[Rd] bug and enhancement to split?

Martin Morgan mtmorgan at fhcrc.org
Sun Jan 27 20:20:37 CET 2013


 > R.version.string
[1] "R Under development (unstable) (2013-01-26 r61752)"

'split.default' recycles a short factor for unclassed 'x', but not for an 
instance of x that is a class

 > split(1:5, 1:2)
[1] 1 3 5

[1] 2 4

Warning message:
In split.default(1:5, 1:2) :
   data length is not a multiple of split variable
 > x = structure(1:5, class="A")
 > split(x, 1:2)
[1] 1

[1] 2

Also, this is inconsistent with split<-, which does have recycling

 > split(x, 1:2) <- 1:2
Warning message:
In split.default(seq_along(x), f, drop = drop, ...) :
   data length is not a multiple of split variable
 > x
[1] 1 2 1 2 1
[1] "A"

A solution is to change a call to seq_along(f) toward the end of split.default 
to seq_along(x).

@@ -32,7 +32,7 @@
      lf <- levels(f)
      y <- vector("list", length(lf))
      names(y) <- lf
-    ind <- .Internal(split(seq_along(f), f))
+    ind <- .Internal(split(seq_along(x), f))
      for(k in lf) y[[k]] <- x[ind[[k]]]

Maybe a little harder to argue the following, but in split.default, for a class 
that one might wish to develop factor-like behaviour, e.g.,

   Rle = setClass("Rle", representation(values="integer", lengths="integer"))
   f = Rle(values=1:2, lengths=2:3)

the code

     if (is.list(f))
         f <- interaction(f, drop = drop, sep = sep)
     else if (drop || !is.factor(f))
         f <- factor(f)

requires that one make factor a generic and develop a method for factor.Rle. 
This contradicts the documentation

        f: a ‘factor’ in the sense that ‘as.factor(f)’ defines the
           grouping, or a list of such factors in which case their
           interaction is used for the grouping.
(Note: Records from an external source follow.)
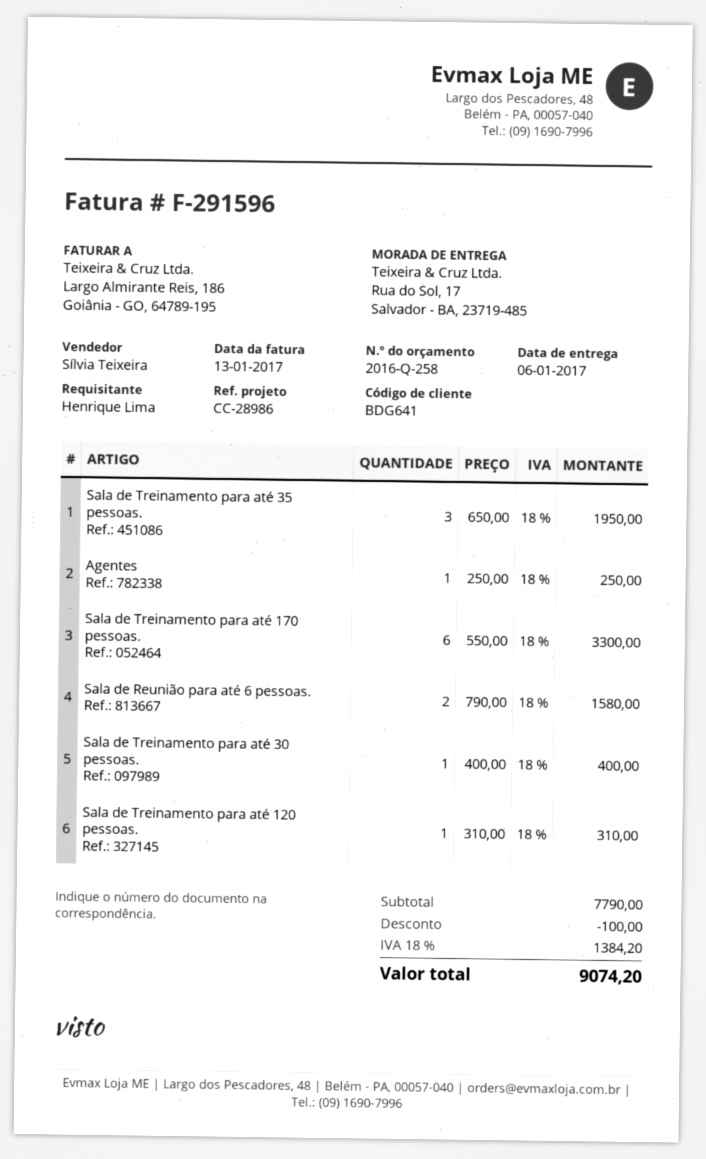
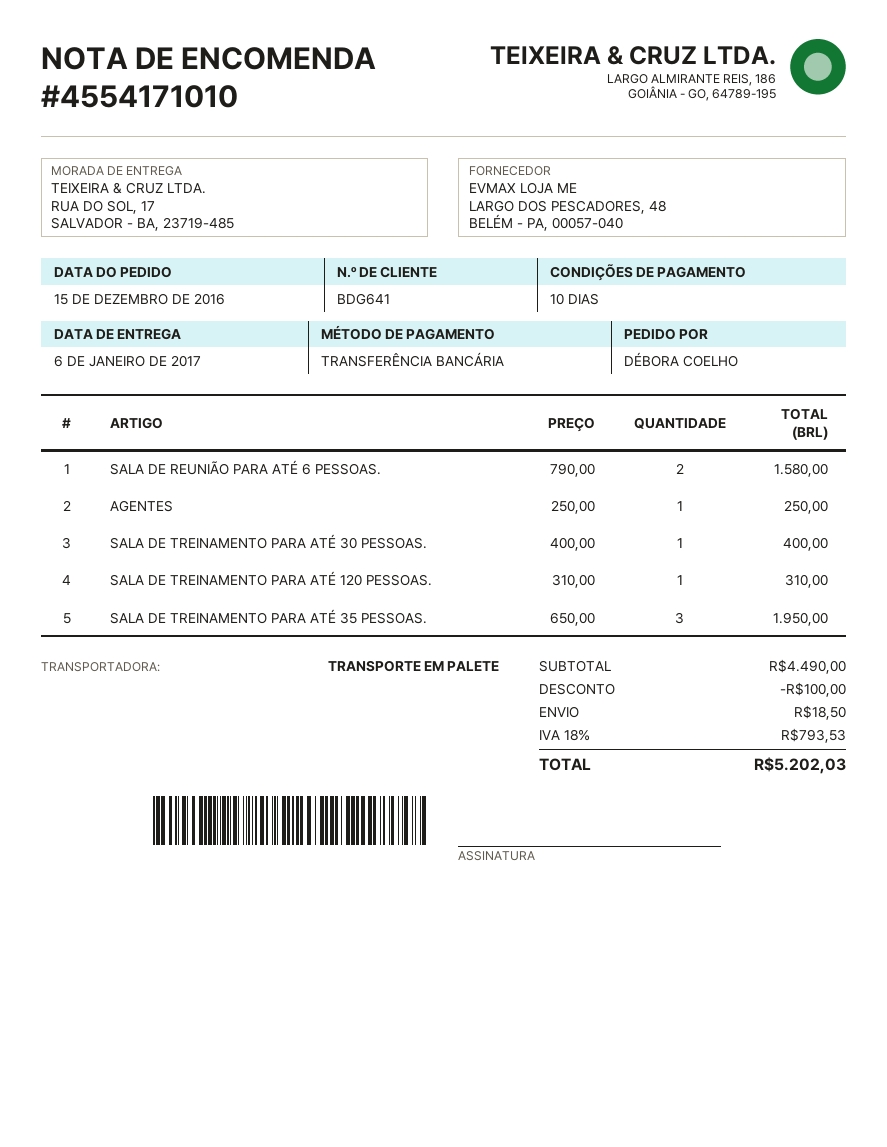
ordered by: Henrique Lima -> DÉBORA COELHO
Sala de Treinamento para até 170 pessoas.: 6 x 550.00 = 3300.00 -> none
subtotal: 7790.00 -> 4490.00
shipping: none -> 18.50
tax: 18% = 1384.20 -> 18% = 793.53
total: 9074.20 -> 5202.03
and perhaps the more common (?) pattern of coercion using as.*. A solution is to 
make as.factor a generic and revises the code above to use something like

      if (is.list(f)) f <- interaction(f, drop = drop, sep = sep)
      else if (!is.factor(f)) f <- as.factor(f)
      else if (drop) f <- factor(f)

One then gets split behaviour if there is an as.factor.Rle method

     as.factor.Rle <- function(x, ...)
         factor(rep(x at values, x at lengths), levels=unique(x at values))
     setAs("Rle", "factor", function(from) as.factor.Rle(from))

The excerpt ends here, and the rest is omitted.